El alboroto llegaba desde la calle, colándose por la ventana de la habitación. Alguien hebía roto algo de otro alguien y ambos estaban discutiendo a gritos la situación. El calor aumentaba la sensación de angustia, la fiebre alteraba sus sentidos y disparaba el volumen de todo lo que no fueran sus propios pensamientos. Junto a la mesita de noche la jarra de agua calentuja apenas tenía ya para medio vaso y el ruidoso ventilador del techo acrecentaba su estado de confusión más que mitigaba el calor.

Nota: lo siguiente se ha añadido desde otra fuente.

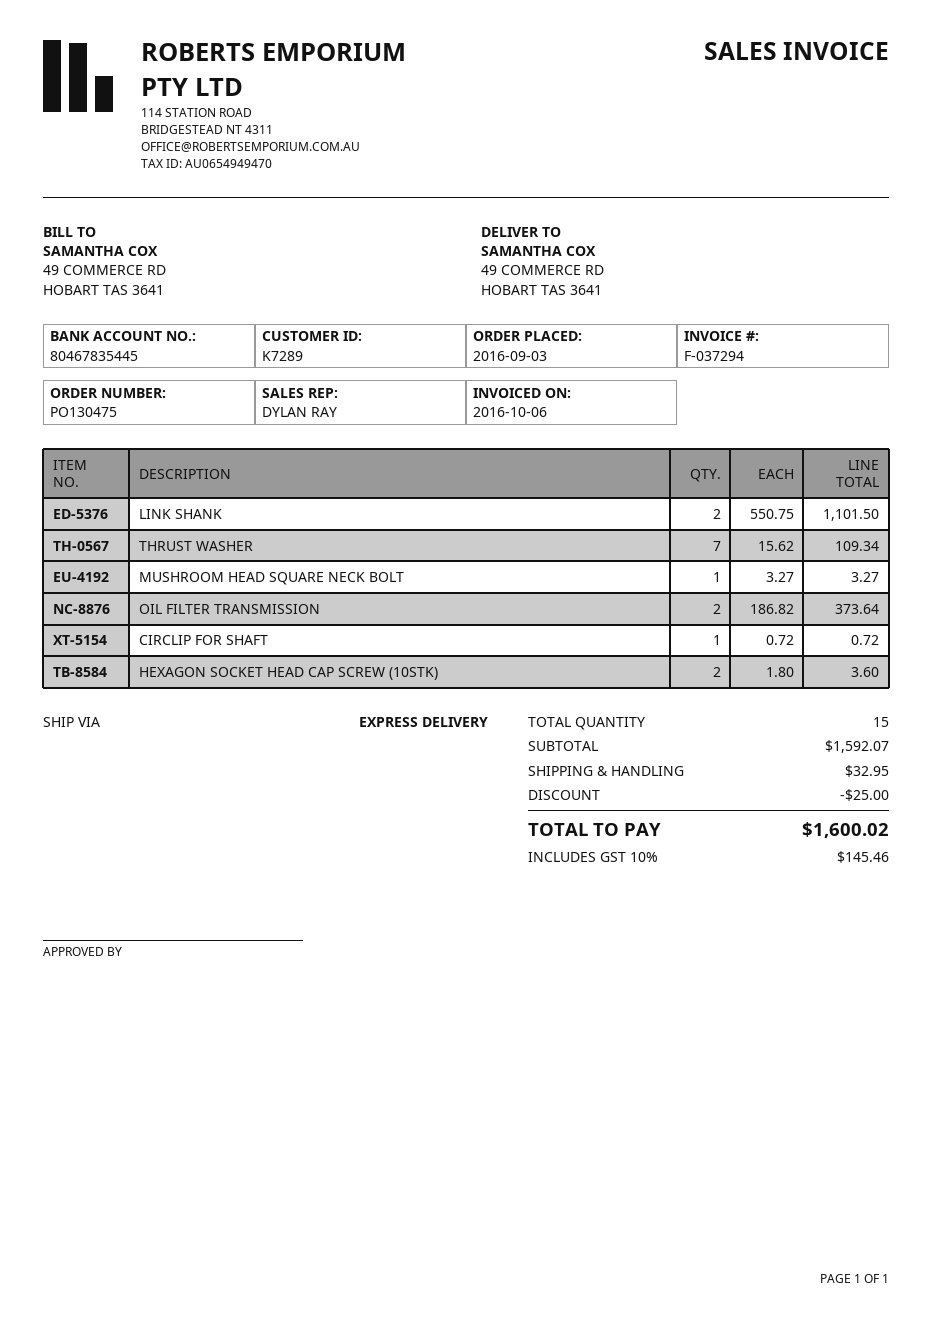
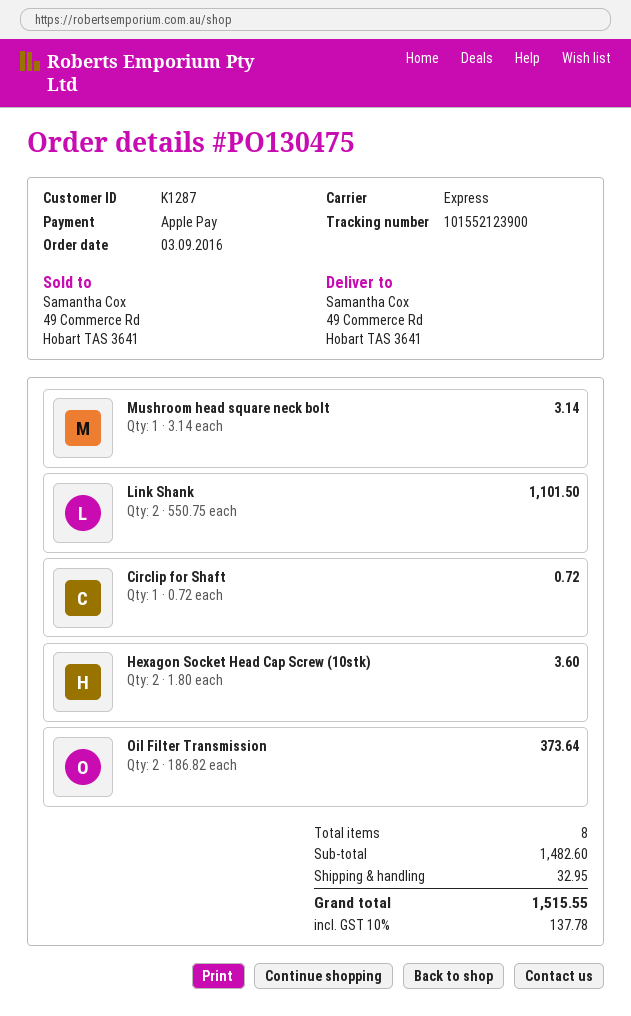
customer number: K7289 -> K1287
THRUST WASHER: 7 x 15.62 = 109.34 -> none
MUSHROOM HEAD SQUARE NECK BOLT: 1 x 3.27 = 3.27 -> 1 x 3.14 = 3.14
total quantity: 15 -> 8
subtotal: 1592.07 -> 1482.60
discount: 25.00 -> none
tax: 10% = 145.46 -> 10% = 137.78
total: 1600.02 -> 1515.55

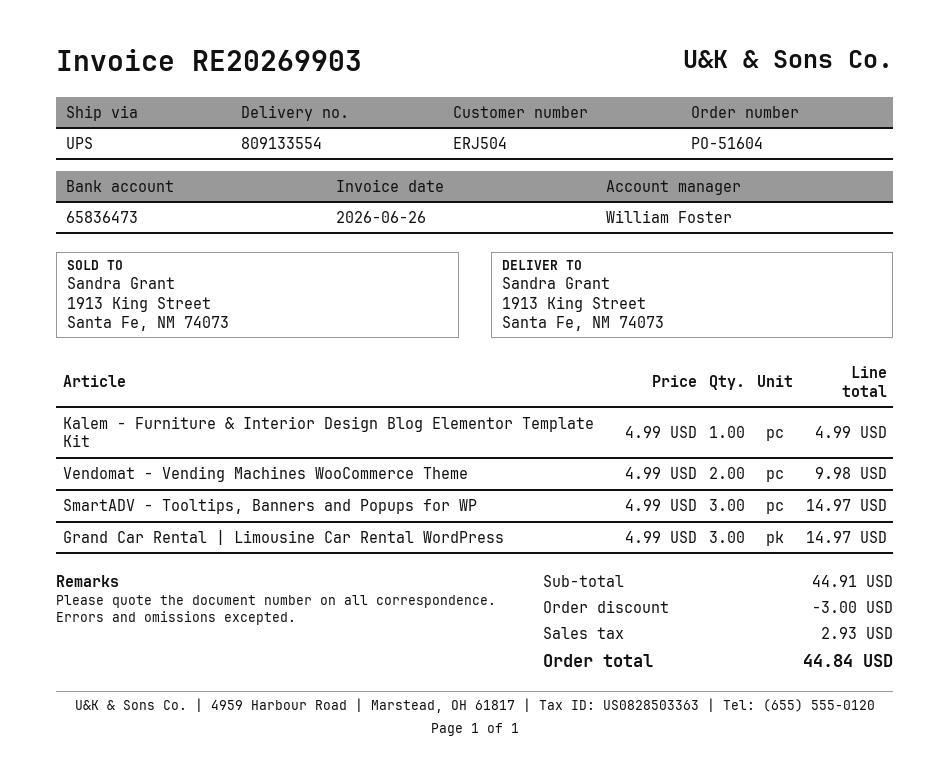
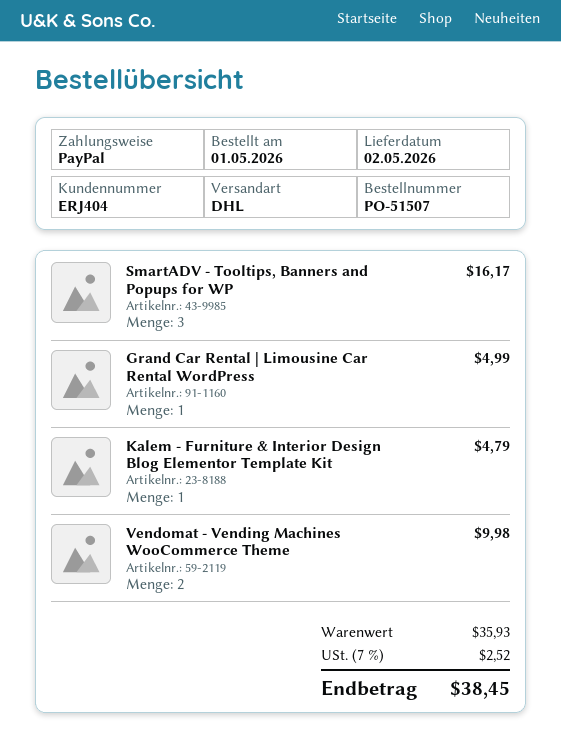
order number: PO-51604 -> PO-51507
customer number: ERJ504 -> ERJ404
shipping method: UPS -> DHL
Kalem - Furniture & Interior Design Blog Elementor Template Kit: 1 for 4.99 -> 1 for 4.79
SmartADV - Tooltips, Banners and Popups for WP: 3 for 14.97 -> 3 for 16.17
Grand Car Rental | Limousine Car Rental WordPress: 3 for 14.97 -> 1 for 4.99
subtotal: 44.91 -> 35.93
discount: 3.00 -> none
tax: 2.93 -> 2.52
total: 44.84 -> 38.45

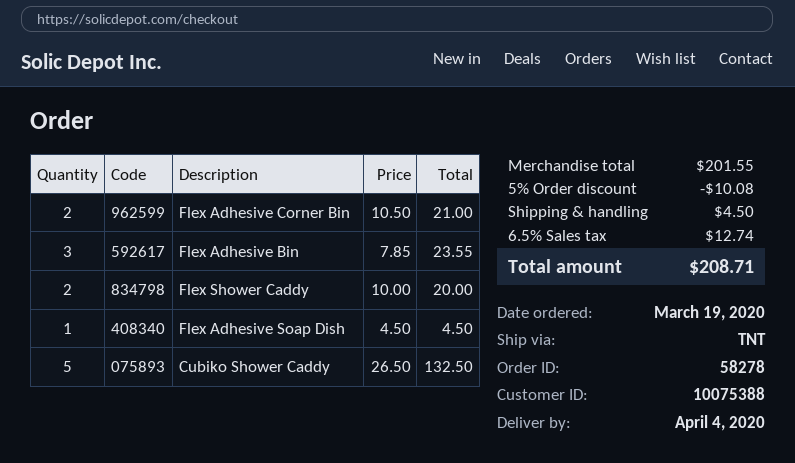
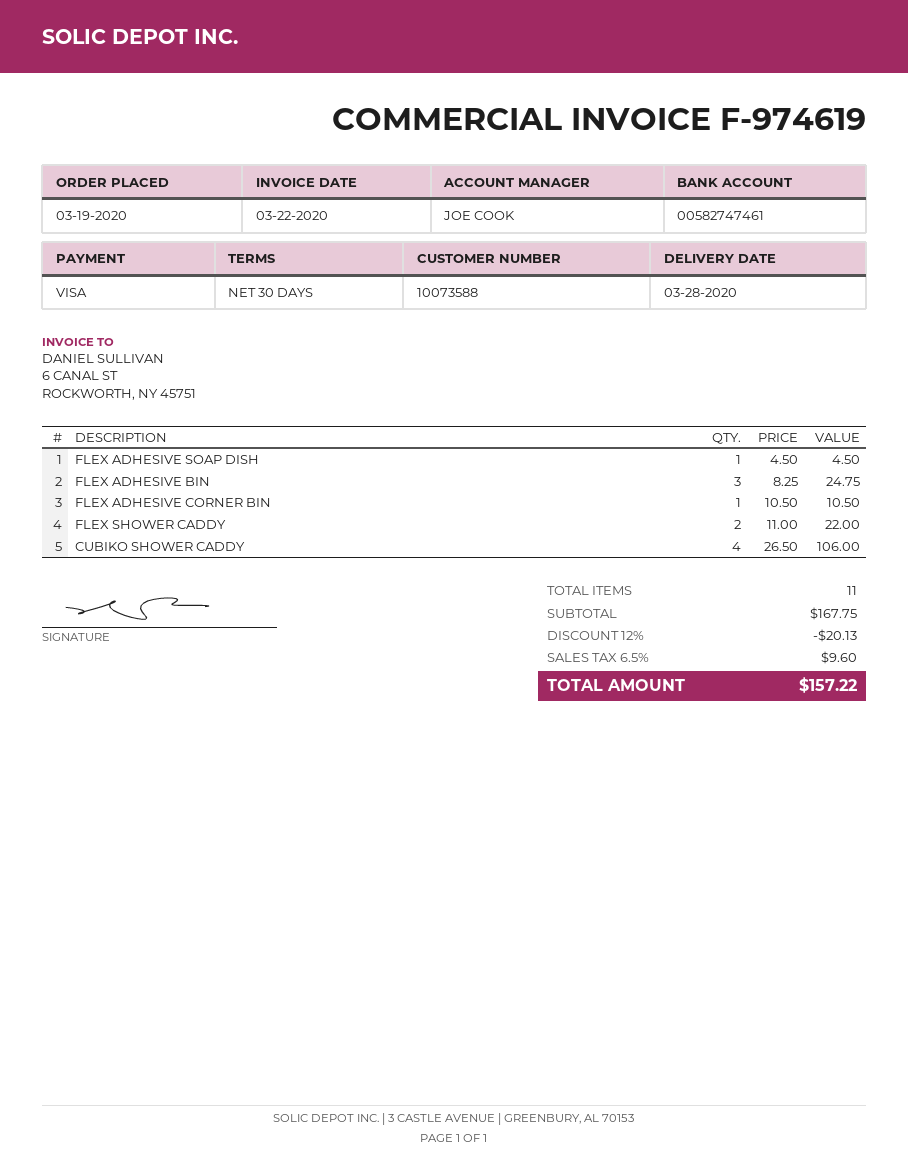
delivery date: 2020-04-04 -> 2020-03-28
customer number: 10075388 -> 10073588
Flex Adhesive Corner Bin: 2 x 10.50 = 21.00 -> 1 x 10.50 = 10.50
Flex Adhesive Bin: 3 x 7.85 = 23.55 -> 3 x 8.25 = 24.75
Flex Shower Caddy: 2 x 10.00 = 20.00 -> 2 x 11.00 = 22.00
Cubiko Shower Caddy: 5 x 26.50 = 132.50 -> 4 x 26.50 = 106.00
subtotal: 201.55 -> 167.75
discount: 5% = 10.08 -> 12% = 20.13
shipping: 4.50 -> none
tax: 6.5% = 12.74 -> 6.5% = 9.60
total: 208.71 -> 157.22

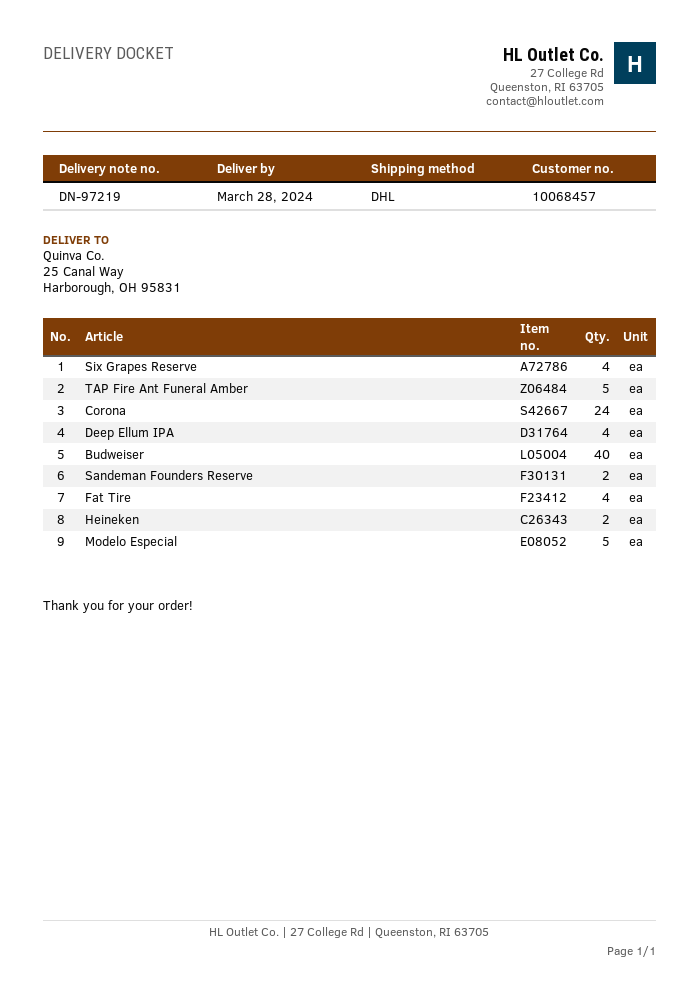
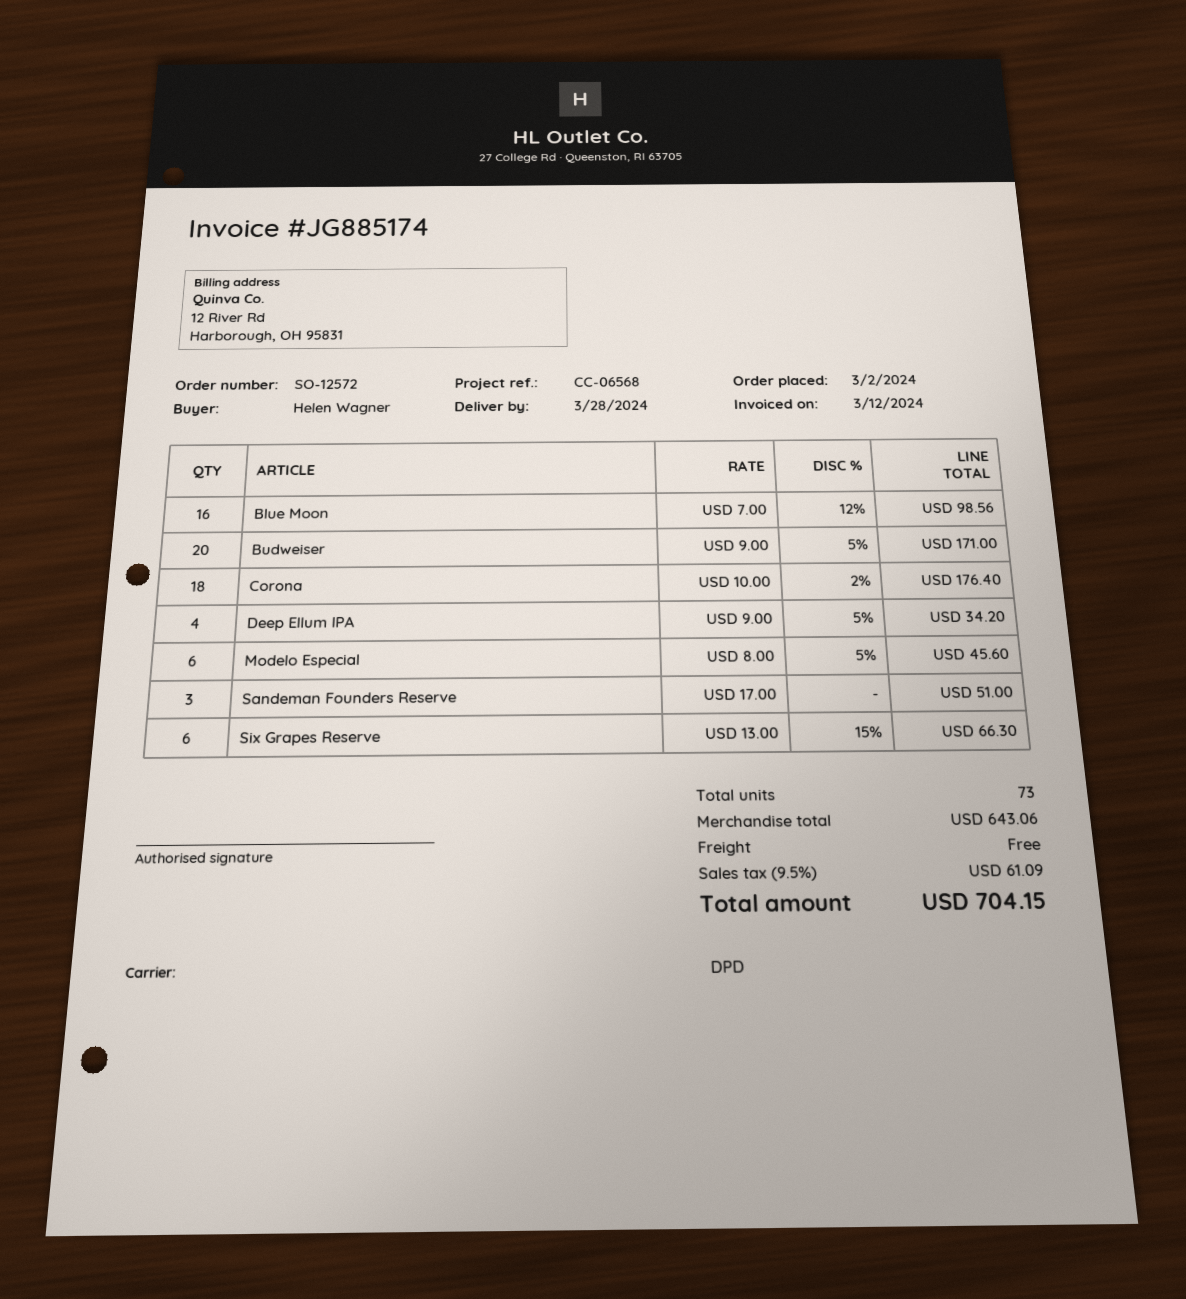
shipping method: DHL -> DPD
Six Grapes Reserve: 4 -> 6
TAP Fire Ant Funeral Amber: 5 -> none
Corona: 24 -> 18
Budweiser: 40 -> 20
Sandeman Founders Reserve: 2 -> 3
Fat Tire: 4 -> none
Heineken: 2 -> none
Modelo Especial: 5 -> 6
Blue Moon: none -> 16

El sudor había calado el colchón y notaba también la almohada húmeda. Tener fiebre en el desierto es el colmo de un enfermo, pensó. O creyó que pensaba, pues los ruidos de la calle y el ventilador enmarañaban cualquier pensamiento que le viniese a la cabeza. Quiso salir de la cama para darse una ducha, pero las fuerzas no le dieron para siquiera sacar las piernas de la cama. Estaba condenado a seguir sudando hasta que alguien viniese a ayudarle o hasta que la fiebre se diera por vencida.
El almuecín llamaba a la oración sumando su voz a la algarabía de ruidos dentro de su cabeza y entonces supo dónde estaba, en qué momento justo de su vida. Justo ahí perdió la esperanza del regreso y dejó que la fiebre lo arrastrara de nuevo a las ciénagas de un sueño inquieto.